------ TASK MATERIAL

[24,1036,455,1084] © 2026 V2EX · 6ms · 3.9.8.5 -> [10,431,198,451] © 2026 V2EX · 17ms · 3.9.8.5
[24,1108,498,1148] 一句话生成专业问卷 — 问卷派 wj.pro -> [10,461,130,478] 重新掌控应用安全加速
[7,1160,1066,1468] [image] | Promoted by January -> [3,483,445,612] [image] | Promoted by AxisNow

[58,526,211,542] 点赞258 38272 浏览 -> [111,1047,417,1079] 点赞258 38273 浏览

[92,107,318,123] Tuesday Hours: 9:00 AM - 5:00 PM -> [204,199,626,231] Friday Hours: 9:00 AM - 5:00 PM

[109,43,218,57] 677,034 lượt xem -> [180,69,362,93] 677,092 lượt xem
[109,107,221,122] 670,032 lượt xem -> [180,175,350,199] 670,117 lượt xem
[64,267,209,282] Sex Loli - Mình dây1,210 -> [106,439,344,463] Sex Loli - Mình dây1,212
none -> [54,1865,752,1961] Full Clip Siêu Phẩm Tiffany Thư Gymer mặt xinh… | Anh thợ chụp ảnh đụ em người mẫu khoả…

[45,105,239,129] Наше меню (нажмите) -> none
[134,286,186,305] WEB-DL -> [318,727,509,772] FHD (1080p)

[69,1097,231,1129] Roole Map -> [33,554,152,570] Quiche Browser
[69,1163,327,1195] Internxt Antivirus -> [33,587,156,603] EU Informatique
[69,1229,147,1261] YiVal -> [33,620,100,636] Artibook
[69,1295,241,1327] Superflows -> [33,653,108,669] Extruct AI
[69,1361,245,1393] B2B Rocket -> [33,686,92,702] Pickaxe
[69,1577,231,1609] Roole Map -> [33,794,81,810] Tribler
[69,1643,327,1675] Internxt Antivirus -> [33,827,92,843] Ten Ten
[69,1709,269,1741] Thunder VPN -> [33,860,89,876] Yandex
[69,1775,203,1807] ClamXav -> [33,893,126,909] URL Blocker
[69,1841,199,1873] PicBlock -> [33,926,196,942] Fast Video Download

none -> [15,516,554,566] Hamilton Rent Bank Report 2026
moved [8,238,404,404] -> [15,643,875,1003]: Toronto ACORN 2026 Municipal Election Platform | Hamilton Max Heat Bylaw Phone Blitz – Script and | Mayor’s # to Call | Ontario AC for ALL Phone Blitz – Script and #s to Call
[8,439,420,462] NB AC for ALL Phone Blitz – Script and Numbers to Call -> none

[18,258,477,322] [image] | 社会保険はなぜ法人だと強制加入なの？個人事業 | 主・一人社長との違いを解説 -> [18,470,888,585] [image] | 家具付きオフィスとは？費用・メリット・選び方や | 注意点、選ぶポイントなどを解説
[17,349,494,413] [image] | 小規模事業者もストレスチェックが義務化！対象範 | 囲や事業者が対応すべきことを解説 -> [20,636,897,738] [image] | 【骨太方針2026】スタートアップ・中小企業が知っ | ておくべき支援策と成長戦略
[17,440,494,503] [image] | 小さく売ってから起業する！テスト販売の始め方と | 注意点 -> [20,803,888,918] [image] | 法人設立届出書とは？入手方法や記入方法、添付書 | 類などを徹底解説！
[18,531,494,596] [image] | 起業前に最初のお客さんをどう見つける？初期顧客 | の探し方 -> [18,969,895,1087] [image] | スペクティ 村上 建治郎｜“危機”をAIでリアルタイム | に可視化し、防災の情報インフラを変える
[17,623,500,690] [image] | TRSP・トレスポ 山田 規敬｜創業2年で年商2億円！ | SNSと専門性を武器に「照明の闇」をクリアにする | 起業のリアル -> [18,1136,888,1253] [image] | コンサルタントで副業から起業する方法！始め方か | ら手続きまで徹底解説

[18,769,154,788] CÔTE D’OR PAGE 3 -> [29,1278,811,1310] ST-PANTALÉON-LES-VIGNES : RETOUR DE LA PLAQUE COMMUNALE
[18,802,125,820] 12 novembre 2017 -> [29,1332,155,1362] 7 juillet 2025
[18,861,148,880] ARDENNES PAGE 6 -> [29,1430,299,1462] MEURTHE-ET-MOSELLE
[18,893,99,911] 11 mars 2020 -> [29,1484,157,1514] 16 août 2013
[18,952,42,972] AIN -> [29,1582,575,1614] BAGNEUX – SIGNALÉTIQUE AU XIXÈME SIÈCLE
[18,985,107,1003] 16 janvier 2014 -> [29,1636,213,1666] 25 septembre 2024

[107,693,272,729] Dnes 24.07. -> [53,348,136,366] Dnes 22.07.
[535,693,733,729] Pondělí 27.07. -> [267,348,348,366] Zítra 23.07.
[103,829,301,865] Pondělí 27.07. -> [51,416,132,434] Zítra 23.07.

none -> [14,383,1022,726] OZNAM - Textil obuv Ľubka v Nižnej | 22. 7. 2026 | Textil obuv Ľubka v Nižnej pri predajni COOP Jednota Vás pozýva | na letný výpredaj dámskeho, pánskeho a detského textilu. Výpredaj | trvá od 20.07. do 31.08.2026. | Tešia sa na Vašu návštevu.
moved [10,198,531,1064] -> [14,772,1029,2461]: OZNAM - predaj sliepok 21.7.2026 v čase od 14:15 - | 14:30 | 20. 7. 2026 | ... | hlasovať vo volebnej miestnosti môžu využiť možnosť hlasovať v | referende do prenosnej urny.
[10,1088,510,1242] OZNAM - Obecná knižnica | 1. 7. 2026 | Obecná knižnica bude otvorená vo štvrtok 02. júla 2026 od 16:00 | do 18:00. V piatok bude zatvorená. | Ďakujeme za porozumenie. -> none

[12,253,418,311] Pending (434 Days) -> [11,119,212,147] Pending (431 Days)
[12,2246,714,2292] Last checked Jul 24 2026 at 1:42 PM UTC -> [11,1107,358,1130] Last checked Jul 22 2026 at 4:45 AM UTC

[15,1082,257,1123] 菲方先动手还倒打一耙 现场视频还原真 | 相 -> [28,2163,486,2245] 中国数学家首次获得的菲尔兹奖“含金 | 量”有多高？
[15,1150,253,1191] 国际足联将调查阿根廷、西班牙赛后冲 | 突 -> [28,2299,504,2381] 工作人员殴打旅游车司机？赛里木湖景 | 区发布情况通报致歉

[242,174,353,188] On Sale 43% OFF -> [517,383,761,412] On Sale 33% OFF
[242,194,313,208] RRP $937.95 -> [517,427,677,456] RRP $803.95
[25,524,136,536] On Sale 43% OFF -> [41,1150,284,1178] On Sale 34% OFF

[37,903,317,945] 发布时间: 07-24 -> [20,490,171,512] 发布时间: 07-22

------------

### ACTIVITY
Looking back over the data above, restate word for word the lines that begin at the line with "[134,286,186,305] WEB-DL ->" and end at the line with "moved [8,238,404,404] ->", inclusive.

### ANSWER FOR THIS EXERCISE
[134,286,186,305] WEB-DL -> [318,727,509,772] FHD (1080p)

[69,1097,231,1129] Roole Map -> [33,554,152,570] Quiche Browser
[69,1163,327,1195] Internxt Antivirus -> [33,587,156,603] EU Informatique
[69,1229,147,1261] YiVal -> [33,620,100,636] Artibook
[69,1295,241,1327] Superflows -> [33,653,108,669] Extruct AI
[69,1361,245,1393] B2B Rocket -> [33,686,92,702] Pickaxe
[69,1577,231,1609] Roole Map -> [33,794,81,810] Tribler
[69,1643,327,1675] Internxt Antivirus -> [33,827,92,843] Ten Ten
[69,1709,269,1741] Thunder VPN -> [33,860,89,876] Yandex
[69,1775,203,1807] ClamXav -> [33,893,126,909] URL Blocker
[69,1841,199,1873] PicBlock -> [33,926,196,942] Fast Video Download

none -> [15,516,554,566] Hamilton Rent Bank Report 2026
moved [8,238,404,404] -> [15,643,875,1003]: Toronto ACORN 2026 Municipal Election Platform | Hamilton Max Heat Bylaw Phone Blitz – Script and | Mayor’s # to Call | Ontario AC for ALL Phone Blitz – Script and #s to Call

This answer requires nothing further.